To see the databases managed by the server you can still run

show databases

Schema

The Qarbine administrator may set a schema value in the data service definition. With it set the schema referenced becomes the first element in the search path. By default, the search path is "$user", public, where "$user" is replaced by the current session user's schema, if it exists.

The Redshift search path is a session-level setting that determines the order in which schemas are searched when you reference a database object (such as a table or function) by an unqualified name (i.e., without specifying the schema). This mechanism allows you to control which schema Redshift looks in first when resolving object names, which is especially useful if you have objects with the same name in different schemas.

To see the effective search path run

show search_path

A sample result is shown below.

  

In this example the data service has a data option of “schema=tickit”. If a table is not found in any schema in the search path, you must use a qualified name (e.g., schema_name.table_name). For more information see https://docs.aws.amazon.com/redshift/latest/dg/r_search_path.html.

With no schema configured retrieving from the category table requires a schema prefix such as

select *  from tickit.category

With the “tickit” schema configured retrieving from the category table can simply be

select *  from category

Referencing Tables

The table reference sample_data_dev.tickit.sales in Amazon Redshift consists of three elements, each specifying a level of organization within the database:

ElementDescription
sample_data_devThe database name. This is the database you are connected to or referencing.
tickitThe schema within the database. Schemas group related tables and other database objects.
salesThe table name. In this case, it refers to the sales fact table in the TICKIT sample schema.

General Data Handling

In general primitive datatypes such as numeric, strings, and booleans are in the answer set as their expected JavaScript values. A discussion of data types can be found at
https://docs.aws.amazon.com/redshift/latest/dg/c_Supported_data_types.html

Handling JSON Data

Redshift does not have a native JSON or JSONB data type as in PostgreSQL. Instead, JSON and other semi-structured data are stored in the SUPER type, which is designed for this purpose. SUPER columns can store complex, nested JSON documents, arrays, and objects. However, the “JSON” row values returned from Redshift are simple JSON strings and not JSON objects. To convert the strings into genuine JSON objects use

#pragma convertToObjects CSV_list_of_fields

A discussion of Redshift JSON related functions can be found at https://docs.aws.amazon.com/redshift/latest/dg/json-functions.html

Consider this table which uses a SUPER column to store JSON strings.
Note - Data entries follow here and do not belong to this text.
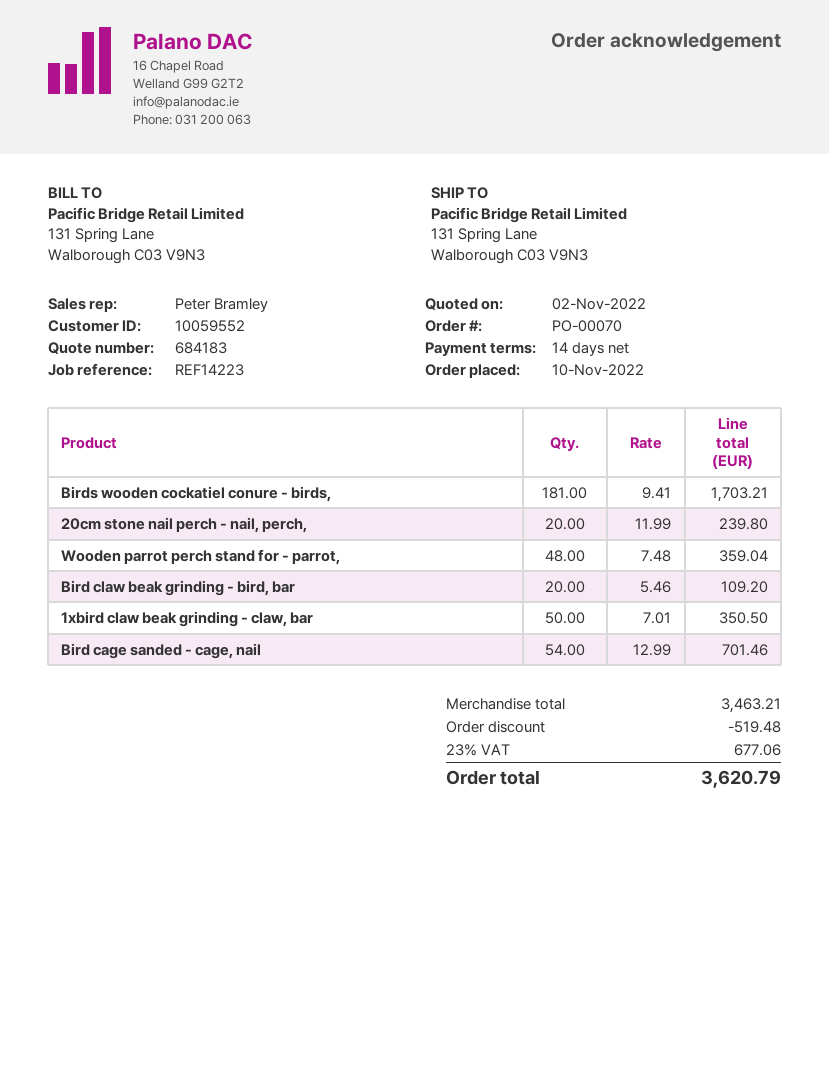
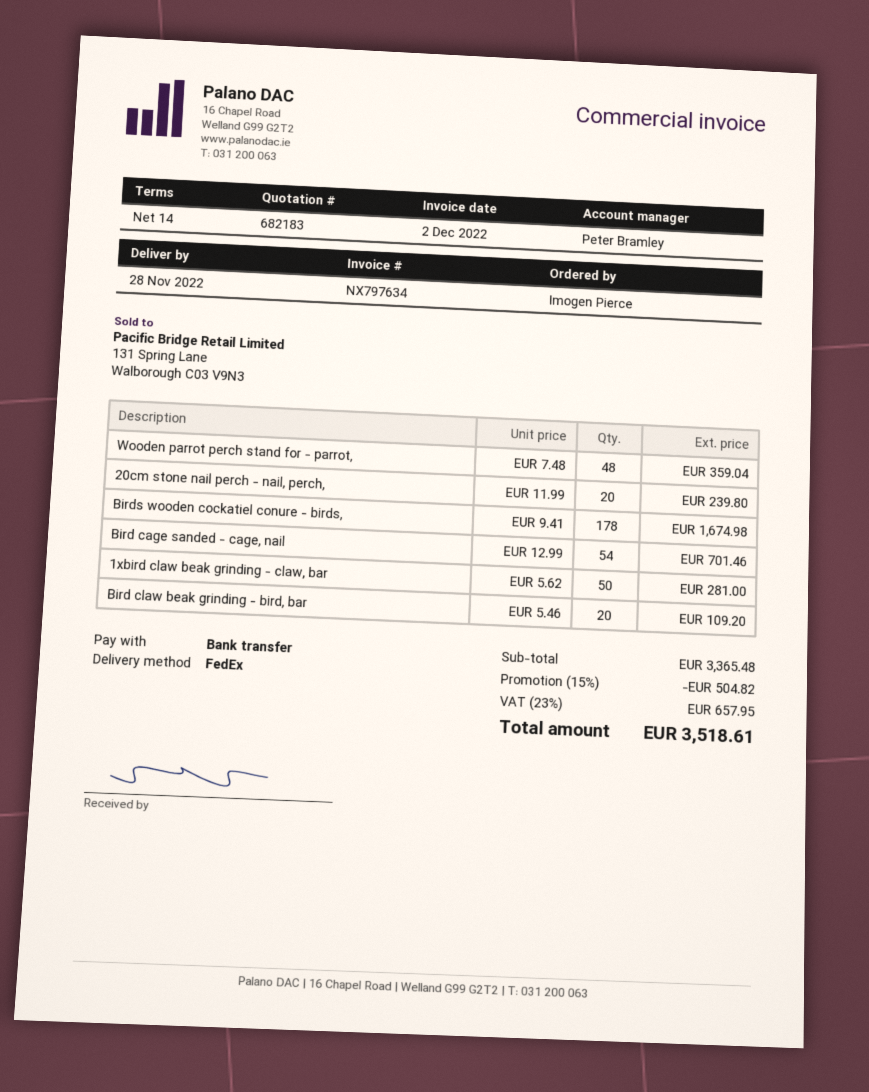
quote number: 684183 -> 682183
Birds wooden cockatiel conure - birds,: 181 x 9.41 = 1703.21 -> 178 x 9.41 = 1674.98
1xbird claw beak grinding - claw, bar: 50 x 7.01 = 350.50 -> 50 x 5.62 = 281.00
subtotal: 3463.21 -> 3365.48
discount: 519.48 -> 504.82
tax: 23% = 677.06 -> 23% = 657.95
total: 3620.79 -> 3518.61

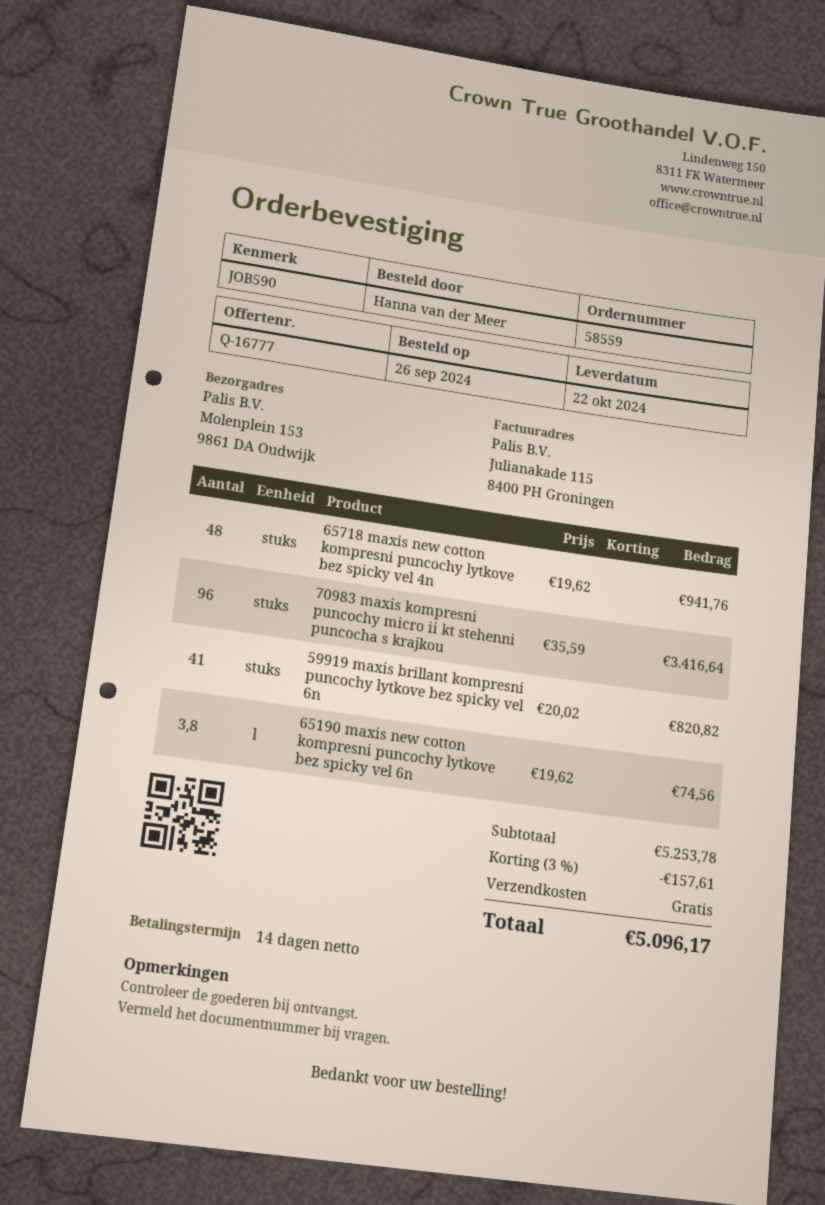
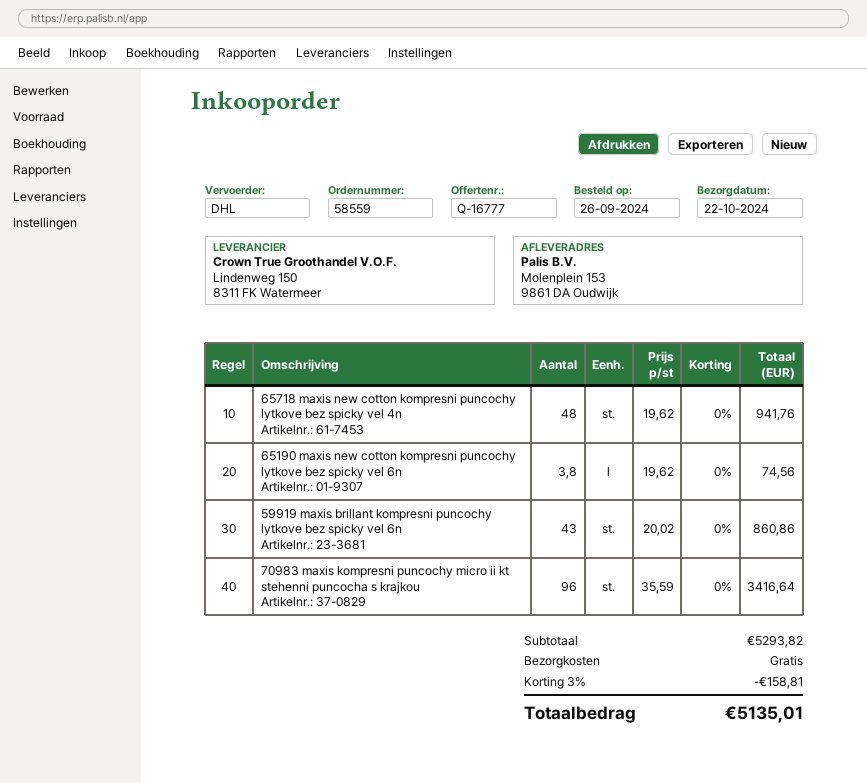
59919 maxis brillant kompresni puncochy lytkove bez spicky vel 6n: 41 x 20.02 = 820.82 -> 43 x 20.02 = 860.86
subtotal: 5253.78 -> 5293.82
discount: 3% = 157.61 -> 3% = 158.81
total: 5096.17 -> 5135.01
CREATE TABLE user_profiles (
user_id INT,
profile SUPER
);

In this table definition you can store different attributes for different users without altering the table schema. You can insert JSON data using the JSON_PARSE() function to convert a JSON string into the SUPER type:

INSERT INTO user_profiles (user_id, profile) VALUES
(1, JSON_PARSE('{"name": "Alice", "age": 30, "skills": ["SQL", "Python"]}')),
(2, JSON_PARSE('{"name": "Bob", "skills": ["R", "SQL"], "location": "London"}')),
(3, JSON_PARSE('{"name": "Charlie", "hobbies": ["guitar", "skiing"], "age": 28}')),
(4, JSON_PARSE('{"username": "daisy99", "signup_date": "2025-01-01"}'));

Running this query in Redshift Studio

SELECT user_id, profile
FROM user_profiles;

shows

  

The result in the Data Source Designer is shown below.

  

As expected the user_id is a number and the profile a string.

Running the following query extracts specific fields from the profile

SELECT  user_id,  profile.name AS name, profile.age as age
FROM user_profiles;

The result in Redshift Studio is

  

The result in Qarbine is

  

Such SQL is fine if the JSON contains fairly similar content. In some cases this is certainly not the case and the author of the SQL may not know all the possibilities or the data may evolve and a previously satisfactory SQL statement will later miss some important new data. Here is a query that knows a lot about the profile JSON content.

SELECT  user_id, profile.name AS name,  profile.age AS age, profile.skills[0] AS primary_skill,
profile.location AS location, profile.hobbies[0] AS primary_hobby,
profile.username AS username, profile.signup_date AS signup_date
FROM user_profiles;

The answer set is shown below.

user_id name age primary_skill location primary_hobby username signup_date
1Alice30SQLNULLNULLNULLNULL
2BobNULLRLondonNULLNULLNULL
3Charlie28NULLNULLguitarNULLNULL
4NULLNULLNULLNULLNULLdaisy992025-01-01

Vital considerations include how to handle multiple hobbies and skills and the potential explosion of the answer set size if arrays are unnested. A solution is to simply have the answer set contain genuine JSON objects.

Manipulating Row Shape

Qarbine can be directed to further modify the answer set elements This is done using ‘pragmas” which are discussed in the general Data Source Designer documentation. The most common pragmas likely to be used are “”convertToObject CSV_list_of_fields” and “pullFieldsUp CSV_list_of_fields”. For example, this query

SELECT user_id, profile
FROM user_profiles;

returns this answer set.

  

Here the profile column is a SUPER column containing JSON strings.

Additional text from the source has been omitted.